The health of the herd is a top priority for Canadian dairy farmers. Beyond their dedication to the comfort of their cattle, dairy farmers also know that happy, healthy cows make better milk.

They say that ‘an ounce of prevention is worth a pound of cure.’ That’s why, under this module, farmers focus on managing risks and preventing disease introduction and spread within a herd. Maintaining a rigorous and credible quality assurance program like proAction is important to preserving and improving herd health and limiting the potential spread of disease.

Download the Biosecurity Fact Sheet

A Common Framework for Biosecurity


Dairy Farmers of Canada worked with the Canadian Food Inspection Agency to develop the National Standard - Biosecurity for Canadian Dairy Farms. The Standard and the Producer Planning Guide were first published in 2013.

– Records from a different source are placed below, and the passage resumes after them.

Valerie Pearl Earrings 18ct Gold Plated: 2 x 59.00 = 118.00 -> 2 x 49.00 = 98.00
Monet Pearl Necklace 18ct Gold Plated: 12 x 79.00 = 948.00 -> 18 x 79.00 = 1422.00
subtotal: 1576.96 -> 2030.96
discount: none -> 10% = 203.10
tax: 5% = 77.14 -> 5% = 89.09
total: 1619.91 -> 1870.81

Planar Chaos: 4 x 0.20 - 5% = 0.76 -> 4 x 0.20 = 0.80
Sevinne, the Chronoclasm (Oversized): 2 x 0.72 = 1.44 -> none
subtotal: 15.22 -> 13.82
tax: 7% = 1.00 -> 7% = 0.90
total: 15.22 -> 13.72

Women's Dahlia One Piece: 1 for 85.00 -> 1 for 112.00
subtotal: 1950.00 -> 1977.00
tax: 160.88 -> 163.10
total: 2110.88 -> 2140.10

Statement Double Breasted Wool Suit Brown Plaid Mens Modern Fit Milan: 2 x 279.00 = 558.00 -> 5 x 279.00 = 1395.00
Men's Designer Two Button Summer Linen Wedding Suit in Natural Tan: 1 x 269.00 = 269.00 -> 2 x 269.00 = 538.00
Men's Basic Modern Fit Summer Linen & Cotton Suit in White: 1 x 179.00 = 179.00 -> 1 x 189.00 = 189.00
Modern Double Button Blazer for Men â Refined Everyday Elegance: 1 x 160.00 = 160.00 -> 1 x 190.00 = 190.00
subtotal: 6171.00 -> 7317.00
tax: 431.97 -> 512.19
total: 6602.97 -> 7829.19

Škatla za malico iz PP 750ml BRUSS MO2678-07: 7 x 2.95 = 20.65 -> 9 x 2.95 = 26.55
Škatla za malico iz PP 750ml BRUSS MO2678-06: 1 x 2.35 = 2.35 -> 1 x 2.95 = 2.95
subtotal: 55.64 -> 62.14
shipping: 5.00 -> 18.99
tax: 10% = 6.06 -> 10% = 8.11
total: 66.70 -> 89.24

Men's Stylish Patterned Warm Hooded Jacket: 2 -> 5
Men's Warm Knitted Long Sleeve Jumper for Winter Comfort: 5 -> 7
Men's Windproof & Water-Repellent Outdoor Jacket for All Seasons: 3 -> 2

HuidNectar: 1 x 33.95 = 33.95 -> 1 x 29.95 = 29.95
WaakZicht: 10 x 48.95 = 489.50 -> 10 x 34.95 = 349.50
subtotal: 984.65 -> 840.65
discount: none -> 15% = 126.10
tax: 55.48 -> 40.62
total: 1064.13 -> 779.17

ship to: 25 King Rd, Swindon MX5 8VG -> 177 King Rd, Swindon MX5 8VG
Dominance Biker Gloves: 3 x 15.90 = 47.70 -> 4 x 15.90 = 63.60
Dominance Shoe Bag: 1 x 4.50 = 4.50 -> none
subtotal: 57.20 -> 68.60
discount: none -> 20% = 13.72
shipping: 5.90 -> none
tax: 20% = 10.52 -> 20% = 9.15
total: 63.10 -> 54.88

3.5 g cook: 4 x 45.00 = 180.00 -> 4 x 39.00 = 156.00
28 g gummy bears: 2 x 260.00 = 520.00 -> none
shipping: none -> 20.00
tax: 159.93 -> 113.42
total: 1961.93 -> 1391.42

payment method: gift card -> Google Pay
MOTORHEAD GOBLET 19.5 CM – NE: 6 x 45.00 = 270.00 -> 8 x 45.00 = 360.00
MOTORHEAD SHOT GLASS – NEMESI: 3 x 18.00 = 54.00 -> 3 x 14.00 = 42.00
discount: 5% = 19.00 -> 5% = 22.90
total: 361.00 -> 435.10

proAction’s Biosecurity module builds on the requirements and accountability measures in the Food Safety, Animal Care, and Traceability modules.

Striking the Right Balance

Farmers need to balance biosecurity and having authorized visitors – like veterinarians and service providers – on their farms. Every aspect of the biosecurity module is designed to protect cattle health, maintain farm efficiency and the high quality of Canadian milk.

Under the biosecurity module of proAction, farms must conduct a Biosecurity Risk Assessment Questionnaire with their herd veterinarian every two years and implement clearly documented Standard Operating Procedures (SOP) related to biosecurity.

Mitigating Risk

Dairy farmers implement practices and protocols to safeguard animal health and minimize risk of disease spread within the farm.


Biosecurity standards and requirements of proAction include:

  • Segregating new animals introduced onto the farm for disease detection
  • Protocols for vaccinations
  • Maintaining clear records of diseases on the farm
  • Monitoring the movement of authorized visitors entering a farm
  • Appropriate protection for all visitors (e.g., clean boots or boot covers)
  • Biosecurity signage
  • Using sanitation stations

Dairy farmers test, vaccinate, and treat their cattle if necessary. Dairy farmers clean and disinfect equipment used on the farm and ensure that the driveways to their barns are kept clean to minimize accidental propagation of bacteria from, or to, other farms.

As with all modules of the proAction program, continuous learning and improvement are values that are fostered at every stage.